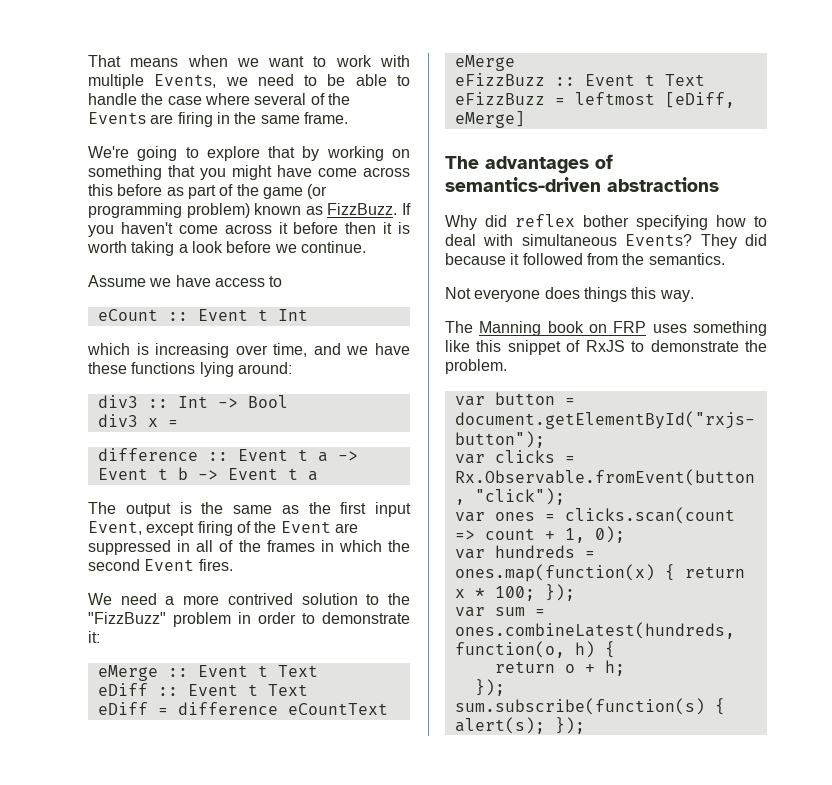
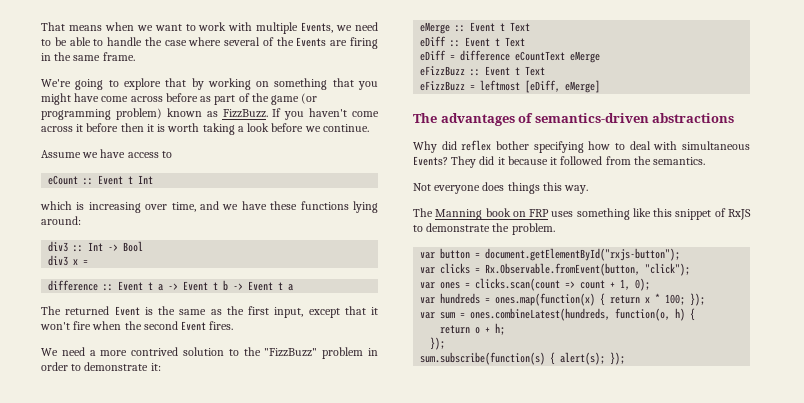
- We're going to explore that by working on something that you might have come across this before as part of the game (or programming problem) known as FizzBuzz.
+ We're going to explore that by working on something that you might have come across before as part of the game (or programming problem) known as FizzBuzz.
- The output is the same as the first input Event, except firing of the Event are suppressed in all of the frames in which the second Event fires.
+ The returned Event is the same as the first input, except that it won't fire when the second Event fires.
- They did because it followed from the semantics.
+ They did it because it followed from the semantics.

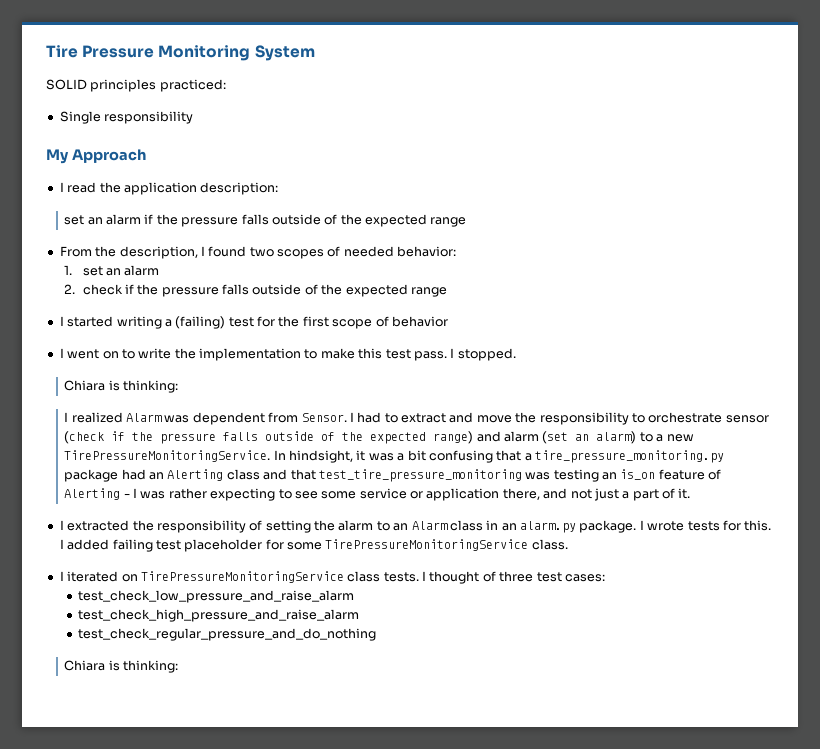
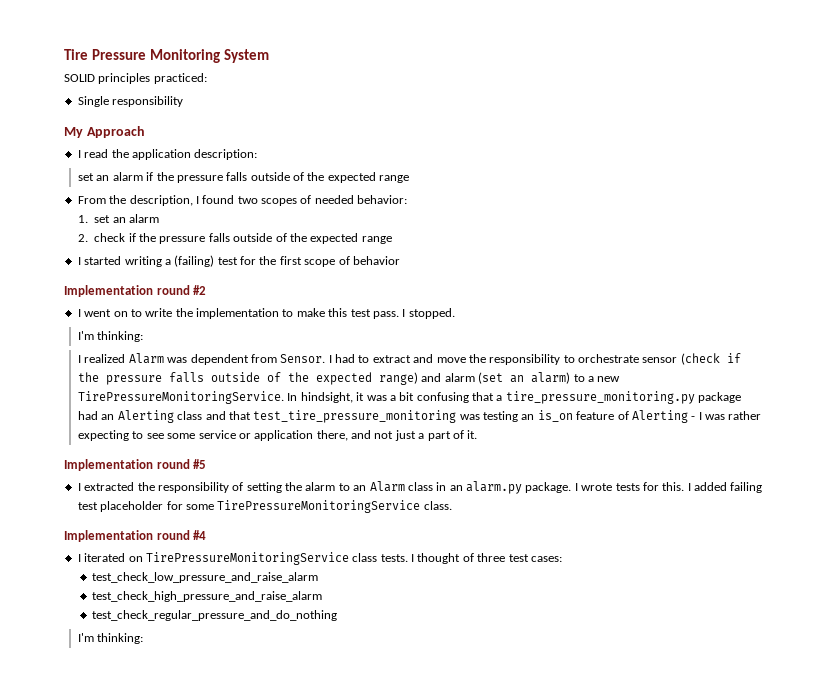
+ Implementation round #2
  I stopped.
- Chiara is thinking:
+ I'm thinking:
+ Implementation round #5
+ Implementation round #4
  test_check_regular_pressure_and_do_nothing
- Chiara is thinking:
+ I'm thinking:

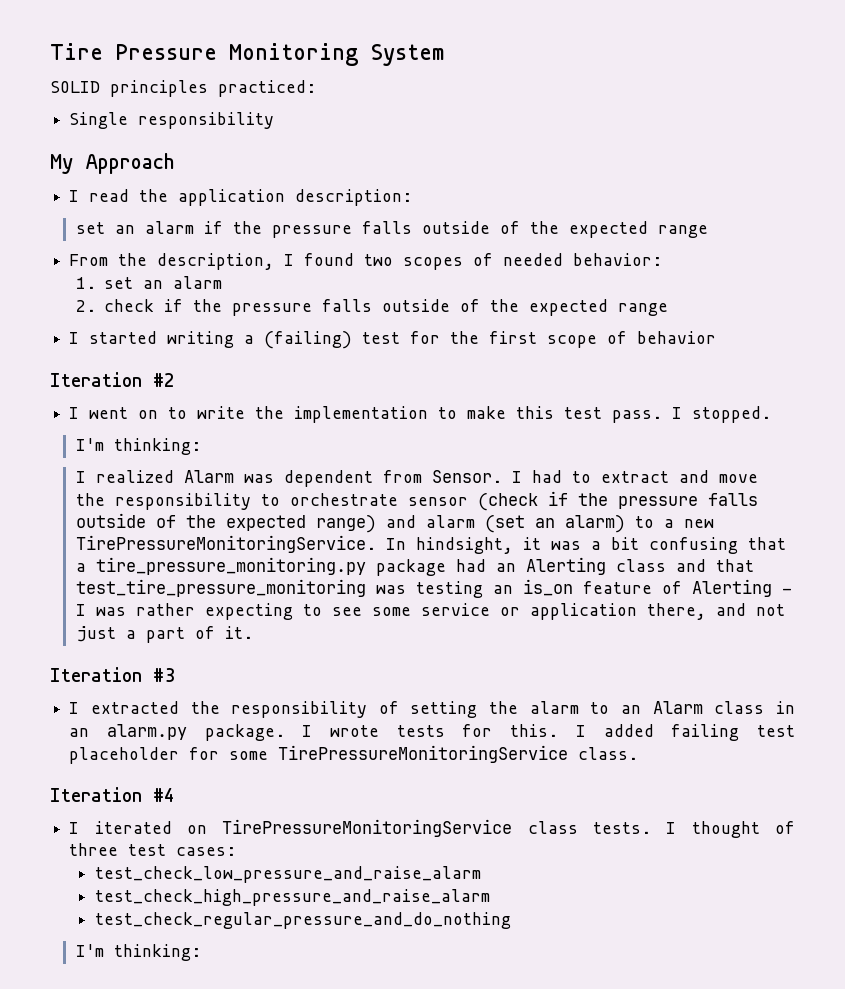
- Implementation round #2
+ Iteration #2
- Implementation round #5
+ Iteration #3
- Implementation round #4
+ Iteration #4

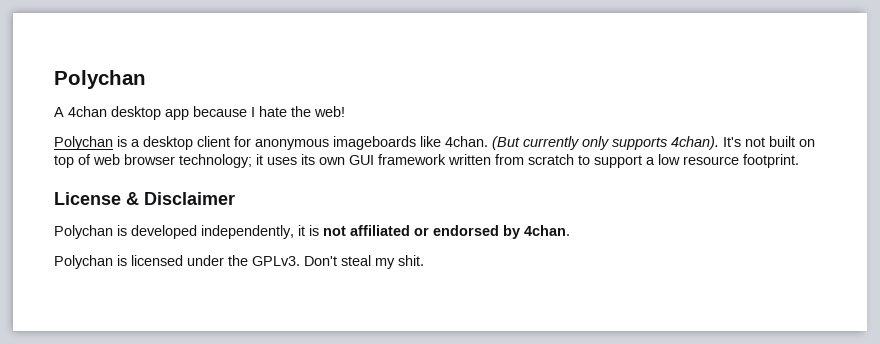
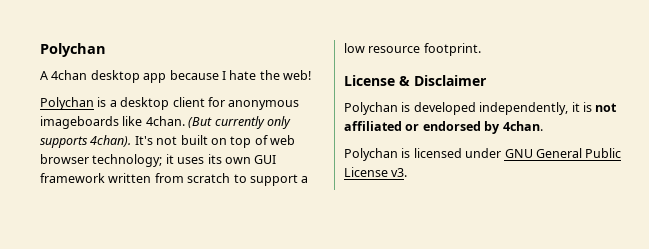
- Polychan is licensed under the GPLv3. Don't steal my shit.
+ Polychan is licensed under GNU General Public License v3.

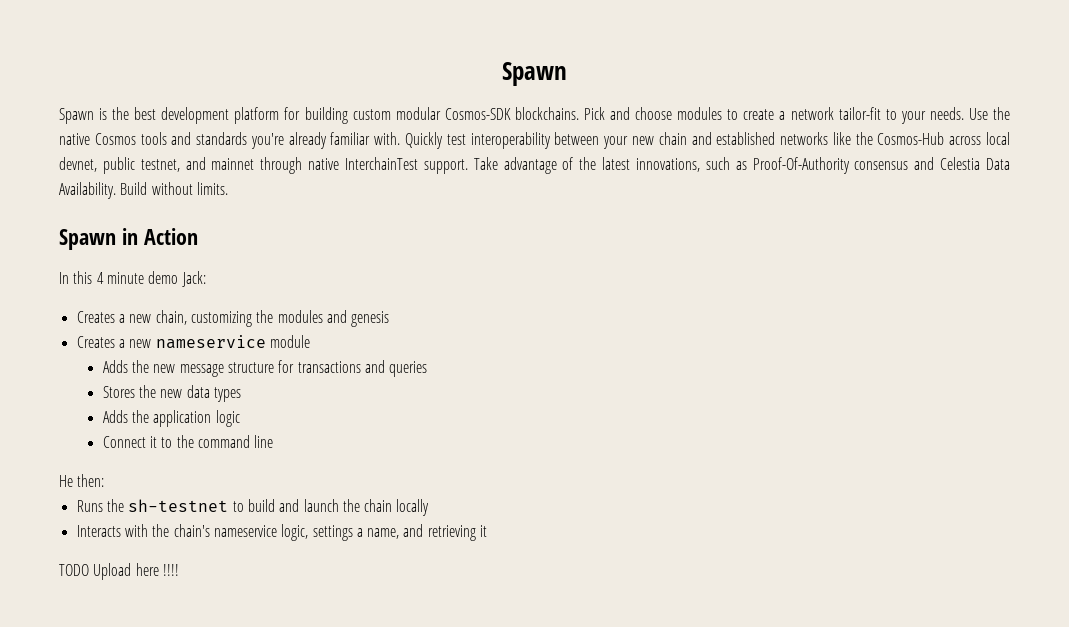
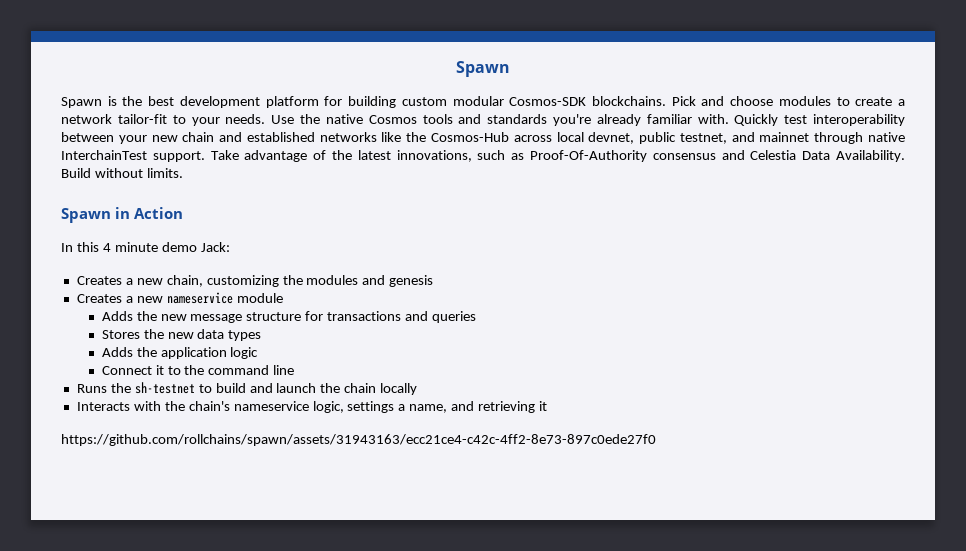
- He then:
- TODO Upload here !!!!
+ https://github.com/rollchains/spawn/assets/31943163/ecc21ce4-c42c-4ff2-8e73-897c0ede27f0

§ Instructions for the task: Exact repetition of all entries is required. The pictures should not appear.

§ Output of the task:
- We're going to explore that by working on something that you might have come across this before as part of the game (or programming problem) known as FizzBuzz.
+ We're going to explore that by working on something that you might have come across before as part of the game (or programming problem) known as FizzBuzz.
- The output is the same as the first input Event, except firing of the Event are suppressed in all of the frames in which the second Event fires.
+ The returned Event is the same as the first input, except that it won't fire when the second Event fires.
- They did because it followed from the semantics.
+ They did it because it followed from the semantics.

+ Implementation round #2
  I stopped.
- Chiara is thinking:
+ I'm thinking:
+ Implementation round #5
+ Implementation round #4
  test_check_regular_pressure_and_do_nothing
- Chiara is thinking:
+ I'm thinking:

- Implementation round #2
+ Iteration #2
- Implementation round #5
+ Iteration #3
- Implementation round #4
+ Iteration #4

- Polychan is licensed under the GPLv3. Don't steal my shit.
+ Polychan is licensed under GNU General Public License v3.

- He then:
- TODO Upload here !!!!
+ https://github.com/rollchains/spawn/assets/31943163/ecc21ce4-c42c-4ff2-8e73-897c0ede27f0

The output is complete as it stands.